During this period it can be argued that Nigeria had by far the most technical capability of any African state, with the exception of South Africa. By 1988 the Nigerian Air Force built 60 of the ABT-18 aircraft locally for its primary training program. The first by an African nation.

But Nigeria was just beginning. This feat was the initial step towards enlisting Nigeria as among the few counties in the world that designs and manufacture its own aircraft. This development, if continued would have contributed immensely to Nigeria’s national development and prestige. In as little as ten years Nigeria was on track to manufacture its own combat aircraft.

Today that technical capability the Nigerian Air Force was wielded is DEAD ! Nigeria now imports the kind of aircraft it built 35 years ago from Pakistan.

Rather than leverage on such a superb foundation, Nigeria, flush with oil money went on a spending spree,, acquiring aircrafts not based on threat perception, but on prestige and grandiose display of wealth and was vendor driven rather than on need basis.
The NAF within the 50 + years of its existence has operated 29 different aircraft types and weapon systems from 9 different countries. No surprise maintenance of these platforms has been a nightmare to NAF engineering due to lack of standardisation, incompatibility and interoperability.

Thirty five years later Nigeria is suffering the consequence for allowing the technical capacity it once had rot away.
Nigeria needs a domestic industrial base. The delay in the delivery of aircraft consignment in itself poses a national security threat. It’s BEEN four years and Nigeria is yet to take delivery of the three JF-17 Thunder fighter jets from Pakistan. Nigeria will not be taking delivery of the Super Tucano until 2020-2023 at best. Until then the capability gap is horrendous.
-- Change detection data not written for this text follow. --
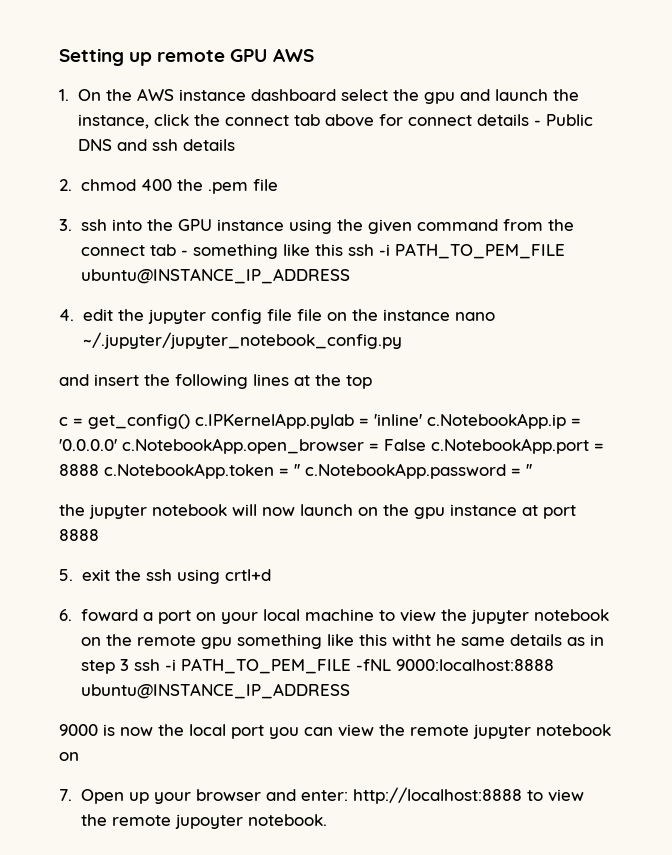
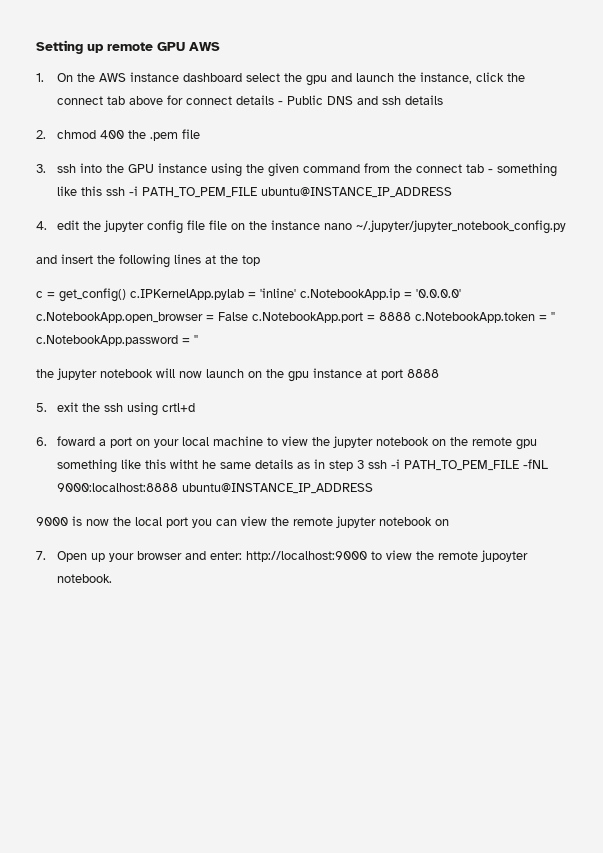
[352,787,522,804] http://localhost:8888 -> [246,551,368,562] http://localhost:9000

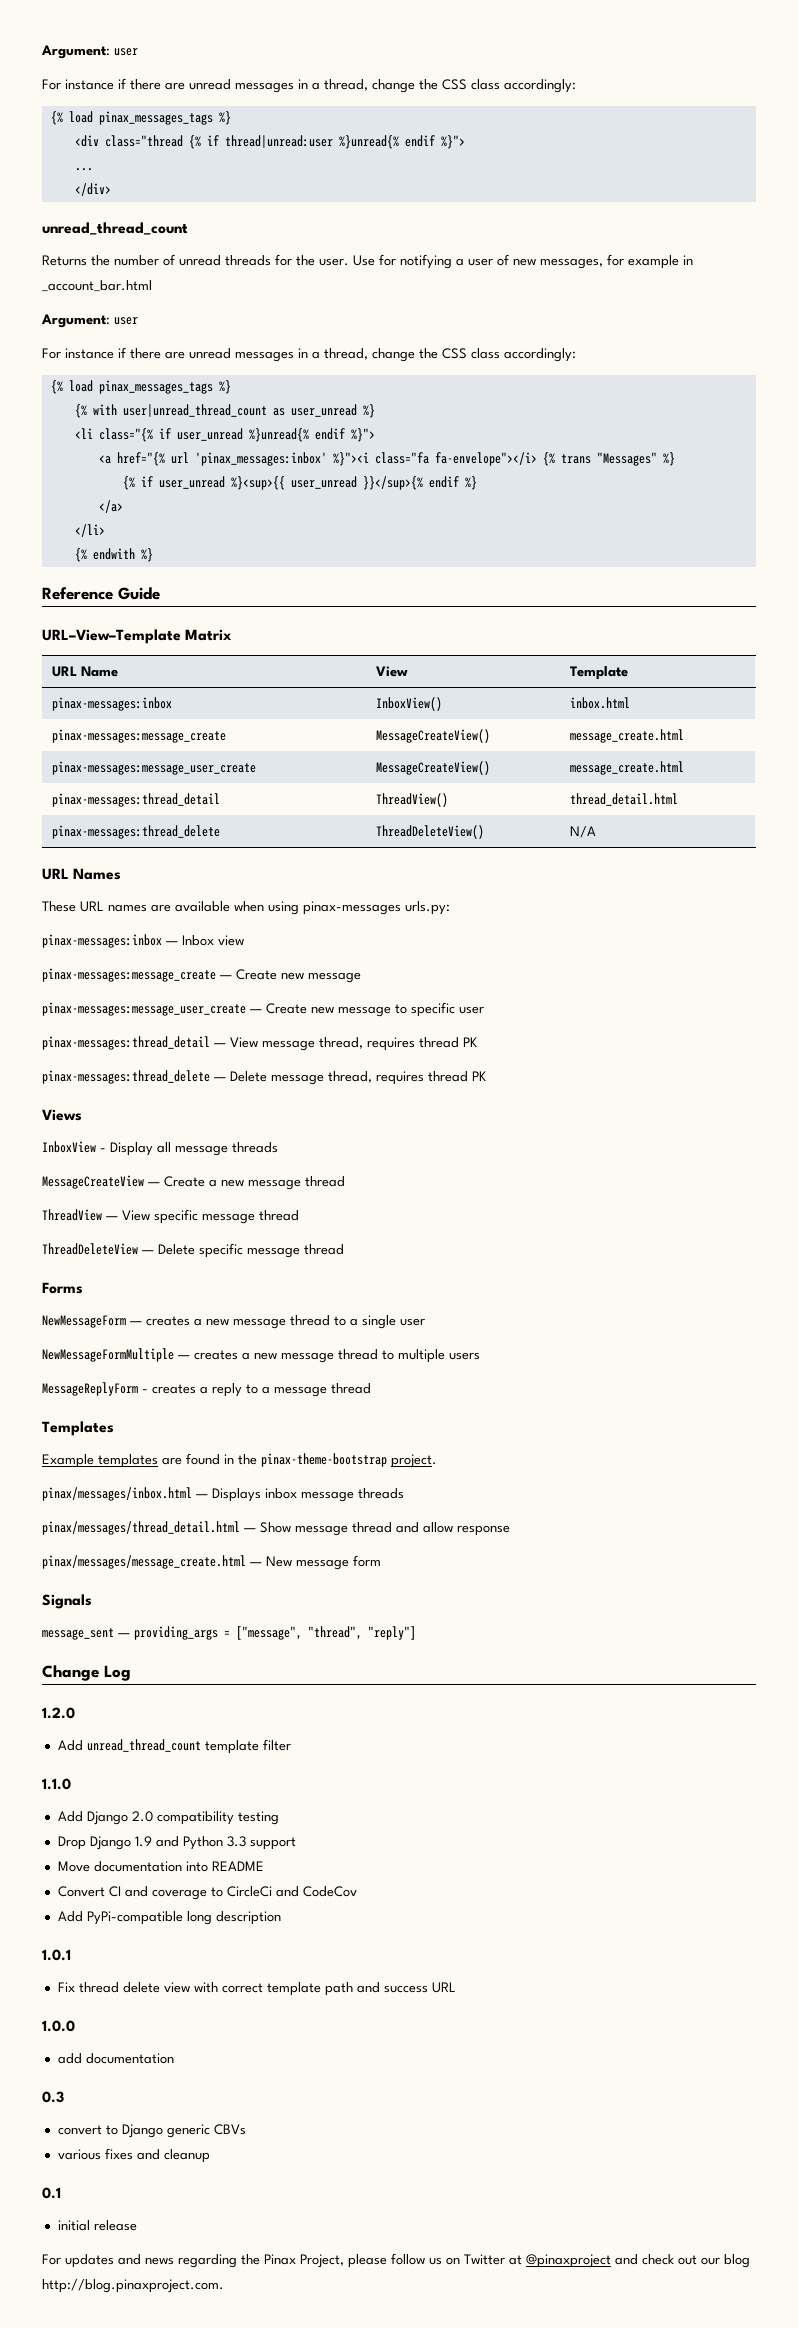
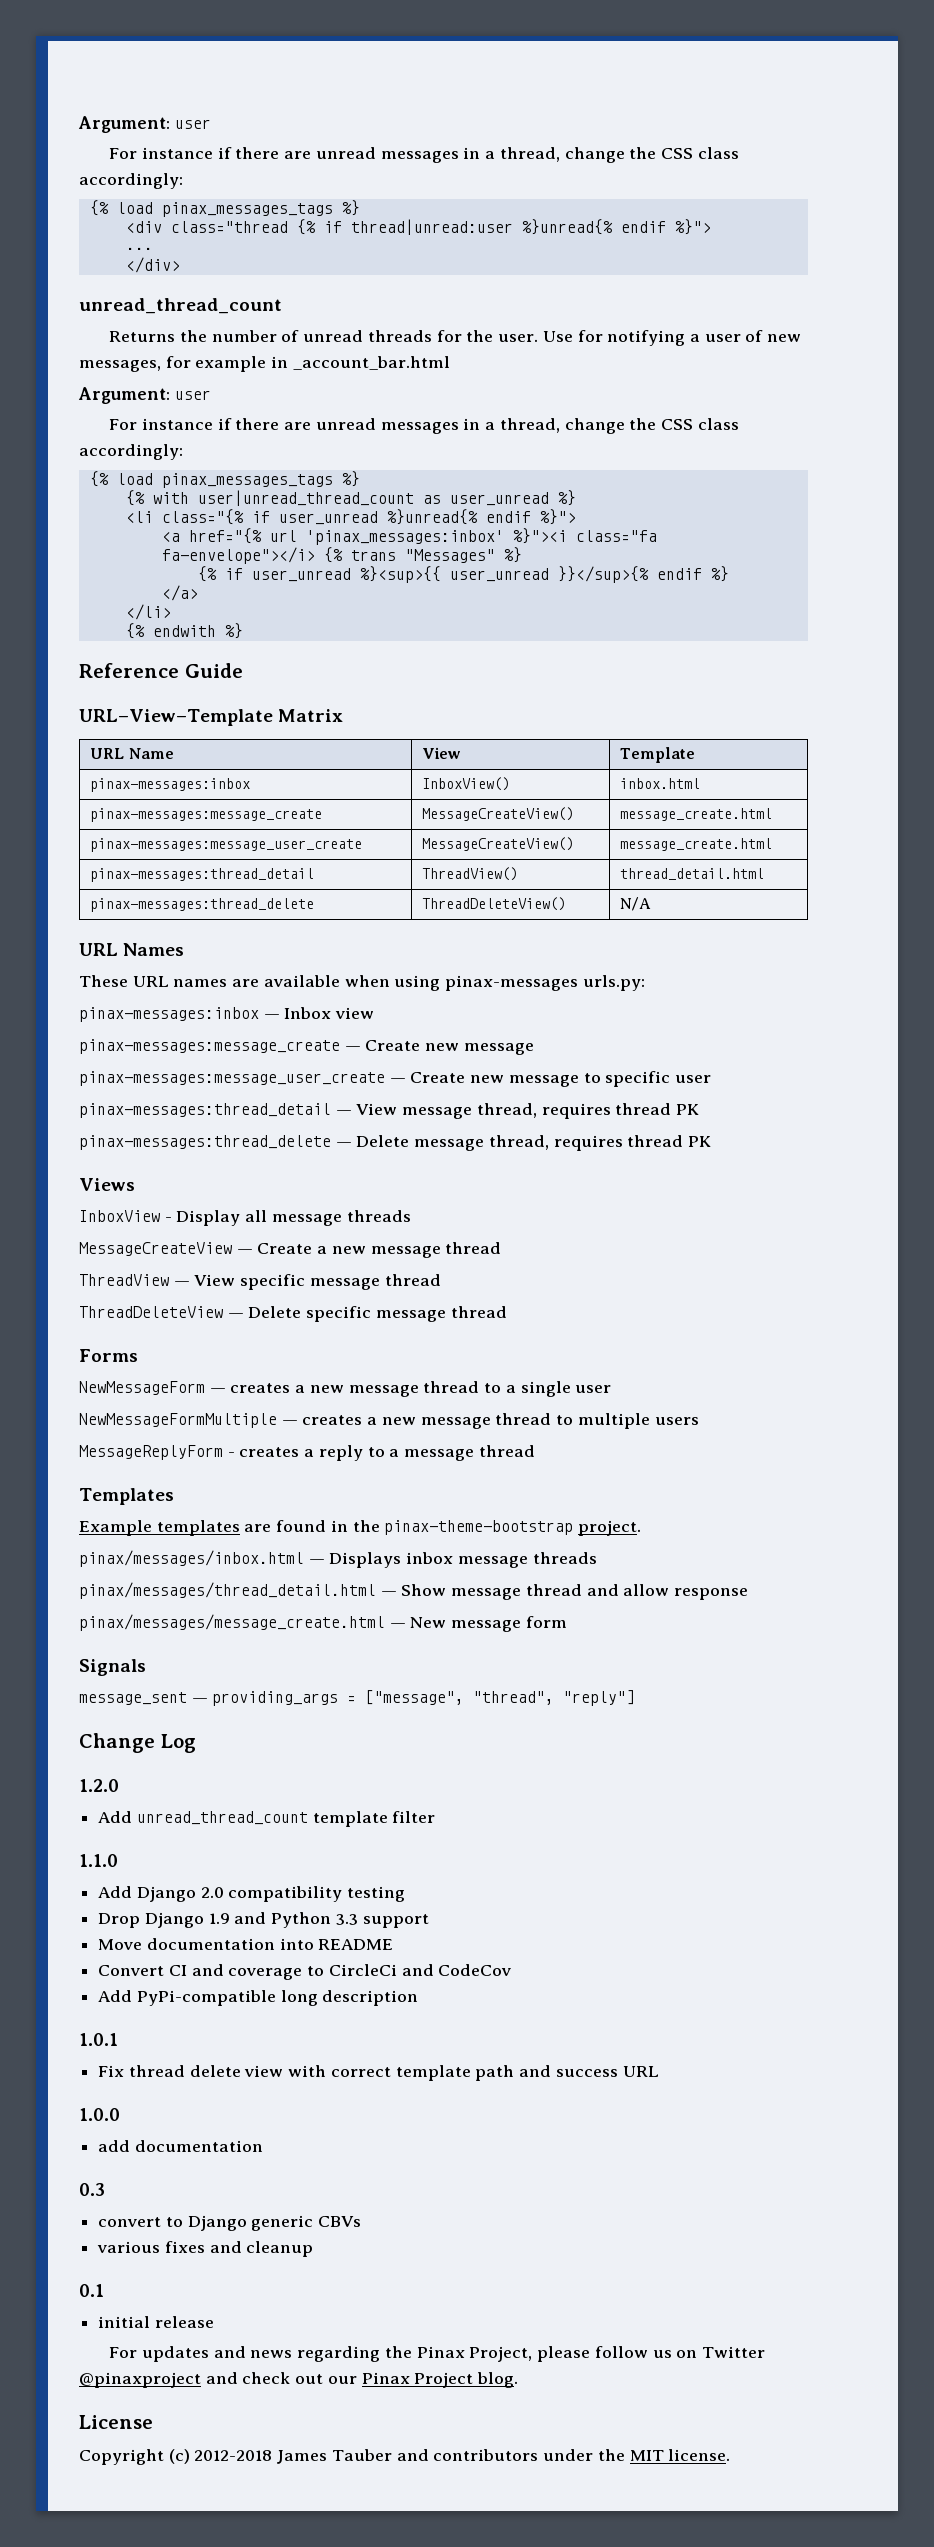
[509,2255,522,2265] at -> (765, 2352) none
[724,2254,750,2268] [42,2279,224,2293] blog http://blog.pinaxproject.com. -> [361,2372,519,2388] [79,2415,153,2429] [79,2449,731,2465] Pinax Project blog. // License // Copyright (c) 2012-2018 James Tauber and contributors under the MIT license.

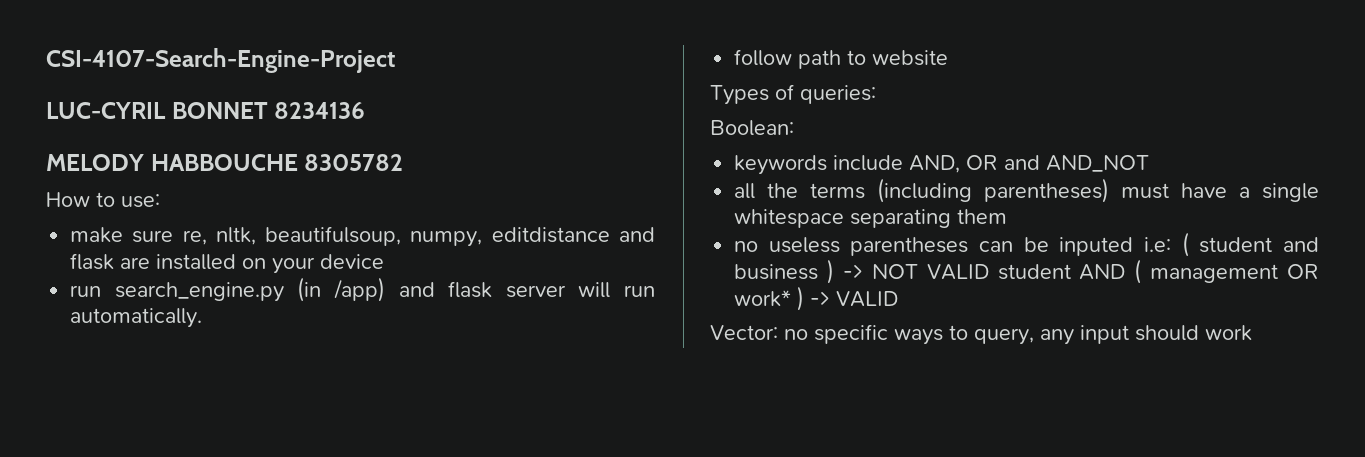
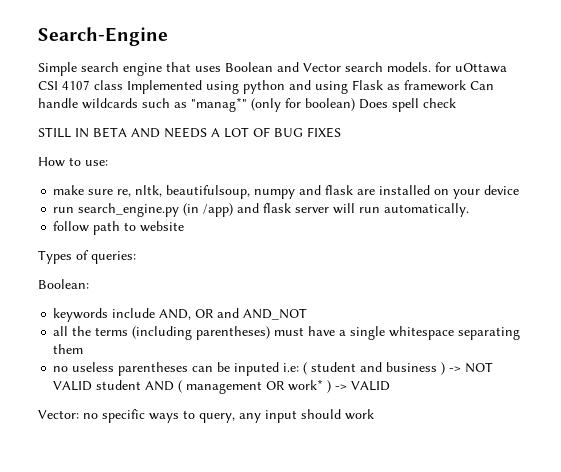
[46,48,395,73] [46,102,366,119] [46,154,404,171] CSI-4107-Search-Engine-Project // LUC-CYRIL BONNET 8234136 // MELODY HABBOUCHE 8305782 -> [38,27,168,46] [38,62,507,76] [38,80,494,94] [38,97,456,112] [38,127,341,138] Search-Engine // Simple search engine that uses Boolean and Vector search models. for uOttawa CSI 4107 class Implemented using python and using Flask as framework Can handle wildcards such as "manag*" (only for boolean) Does spell check // STILL IN BETA AND NEEDS A LOT OF BUG FIXES
[410,227,610,247] numpy, editdistance -> [254,189,296,199] numpy

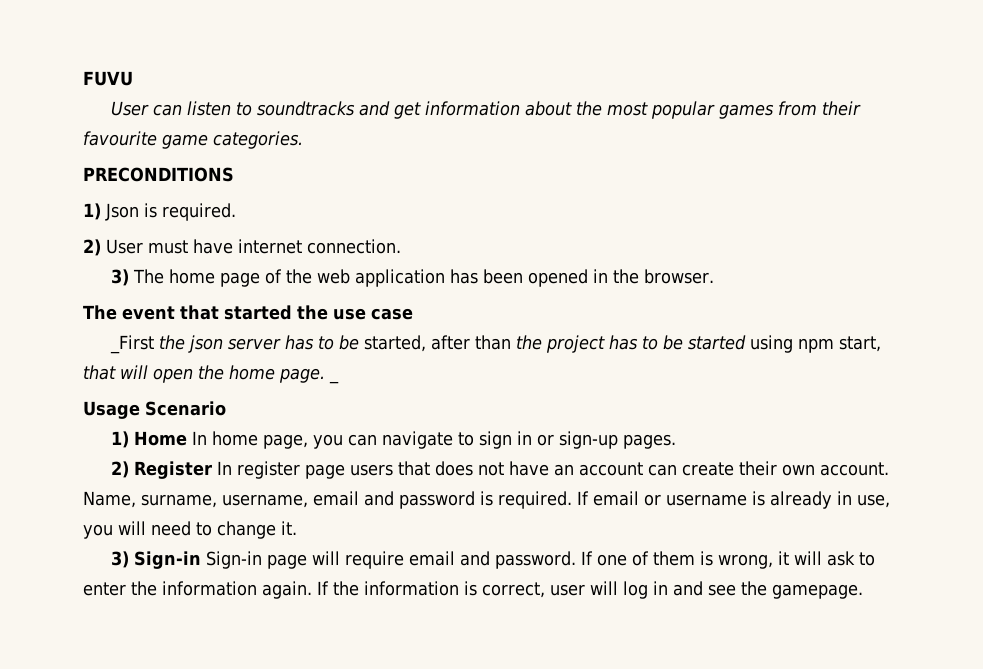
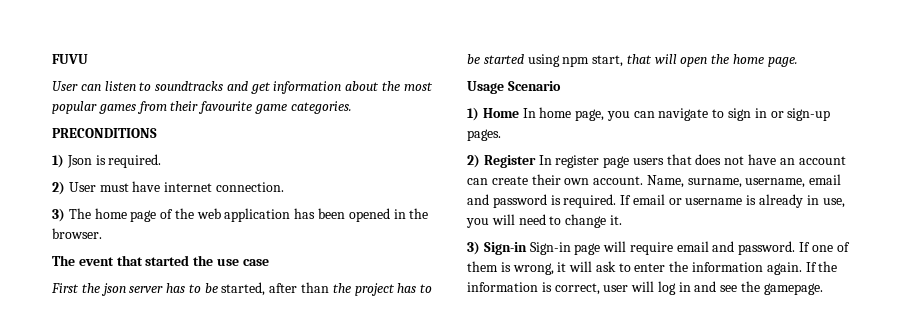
[109,335,154,354] _First -> [51,283,79,293] First
[329,379,339,384] _ -> (798, 62) none

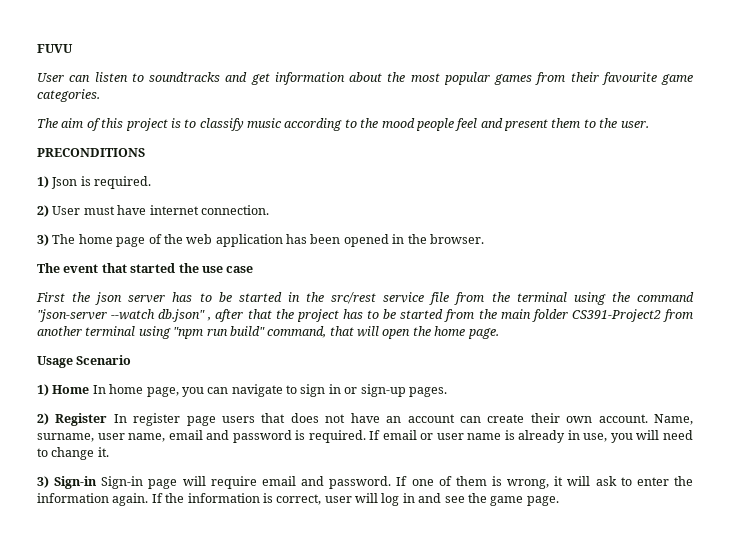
(352, 107) none -> [37,118,649,131] // The aim of this project is to classify music according to the mood people feel and present them to the user.
[221,282,330,296] started, after than -> [238,292,694,305] [37,309,272,322] started in the src/rest service file from the terminal using the command "json-server --watch db.json" , after that
[527,54,624,67] using npm start, -> [444,309,694,322] [37,326,327,339] from the main folder CS391-Project2 from another terminal using "npm run build" command,
[745,178,806,188] username, -> [97,433,166,442] user name,
[685,198,743,205] username -> [436,433,502,440] user name
[763,283,823,295] gamepage. -> [490,496,559,506] game page.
Nigerian Air Force was forced to adapt its L-39ZA trainear aircraft for combat role because the NAF is over stretched. This against a militia that has no air combat capability. Against a near peer adversary there is a high likelihood the NAF will capitulate within hours.
Nigeria needs a domestic defense industrial base capable of providing a secure supply chain to equip and maintain the armed forces, without which the Nigerian military will inevitably be limited in terms of the scope and scale of operations it can conduct as is the case today.

https://defensenigeria.com/2018/04/30/who-is-to-blame-the-death-of-nigerias-defence-industry/
Re: Who Is To Blame? The Death Of Nigeria's Defence Industry by Nobody: 8:17pm On Apr 30, 2018
Building an aircraft is one thing, mass producing them is another thing entirely. In the space of two years 60 Air Beetle was delivered to the Nigerian Air Force. Locally built, the price was low enough to afford the Nigerian Air Force acquiring a total of 60 aircraft. Nigeria would have been an aircraft exporting country by now.

Re: Who Is To Blame? The Death Of Nigeria's Defence Industry by casualobserver1: 10:41pm On Apr 30, 2018
SSGN:
Building an aircraft is one thing, mass producing them is another thing entirely. In the space of two years 60 Air Beetle was delivered to the Nigerian Air Force. Locally built, the price was low enough to afford the Nigerian Air Force acquiring a total of 60 aircraft. Nigeria would have been an aircraft exporting country by now.


Some of these things are just heartbreaking. Embraer from Brazil there is producing and exporting private jets that our politicians buy and the Super Tucano we are buying now.

It really is a tragedy.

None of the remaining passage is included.